In Australia, all passenger vehicles registered as five-seaters must be fitted with a visible top-tether point for all rear seats to secure a child seat, including the centre position.
First reported by Drive [↗], Tesla is understood to have removed a flap to access the rear-centre top-tether point without tools or modification as part of revisions made to the facelifted Model 3 sedan that began customer deliveries in Australia in December 2023.

The previous Model 3 had access for all three top-tether points in Australia.
The Australian Design Rule 34/03 states: “Clearance shall be provided around each ‘Upper Anchor Fitting’ to allow latching and unlatching, without the use of tools, of the ‘Attaching Clip’ to the ‘Upper Anchor Fitting’ when it is installed in the vehicle.”
A Department of Infrastructure, Transport, Regional Development, Communications and the Arts spokesperson told WhichCar it was looking into the matter.

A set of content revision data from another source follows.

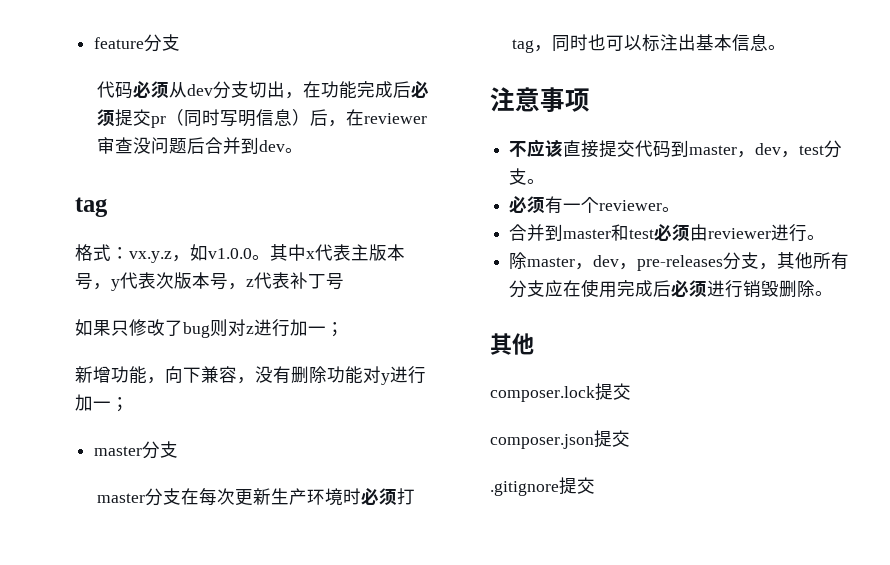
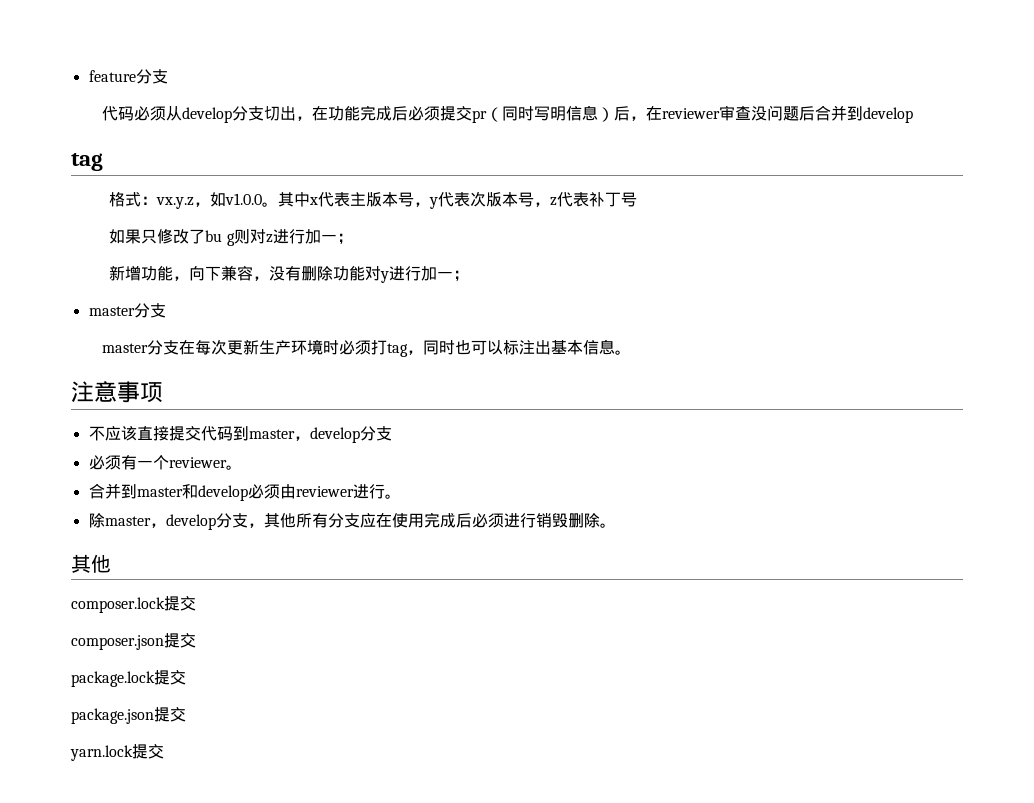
- 代码必须从dev分支切出，在功能完成后必须提交pr（同时写明信息）后，在reviewer审查没问题后合并到dev。
+ 代码必须从develop分支切出，在功能完成后必须提交pr（同时写明信息）后，在reviewer审查没问题后合并到develop
- 如果只修改了bug则对z进行加一；
+ 如果只修改了bu g则对z进行加一；
- 不应该直接提交代码到master，dev，test分支。
+ 不应该直接提交代码到master，develop分支
- 合并到master和test必须由reviewer进行。
+ 合并到master和develop必须由reviewer进行。
- 除master，dev，pre-releases分支，其他所有分支应在使用完成后必须进行销毁删除。
+ 除master，develop分支，其他所有分支应在使用完成后必须进行销毁删除。
- .gitignore提交
+ package.lock提交
+ package.json提交
+ yarn.lock提交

“The Department of Infrastructure, Transport, Regional Development, Communications and the Arts is aware of concerns regarding the child restraint anchorage points in the 2024 Tesla Model 3 and is looking into this matter.
“Road safety is a top priority of the Australian Government. That is why we have legislated road vehicle standards in place to ensure all road vehicles, both new and used, being provided to the Australian market for the first time meet critical national standards for safety, security and emissions.
“The department’s compliance approach and model sets out how compliance and enforcement work is managed under the Road Vehicle Standards legislation.”

If the Tesla Model 3 is in breach of Australian Design Rules, the brand would likely be required to pause deliveries in Australia and initiate a safety recall to fix the issue for vehicles already delivered to customers.
The latest compliance issue regarding top-tether points for the rear-centre seat position follows the BYD Atto 3 and Honda HR-V small SUV models in 2022.
In the BYD Atto 3’s case, the brand was required to temporarily pause sales and perform a ‘voluntary safety recall’ after it was found the model had failed to comply with the Australian Design Rule requiring a top-tether to attach a child seat in the rear-centre seat.
It was still fitted with a top tether mount incorporated into the seat, but it was hidden behind the fabric of the backrest – making it inaccessible without the use of tools.
BYD Australia said little more than a “Stanley knife with a very professional operator” was required to solve the compliance issue for vehicles built prior to the resumption of sales.
In the Honda HR-V’s case, the brand decided to instead comply the vehicle as a four-seater in Australia, rather than invest in a top-tether point for the rear-centre position to legally sell it with five seats.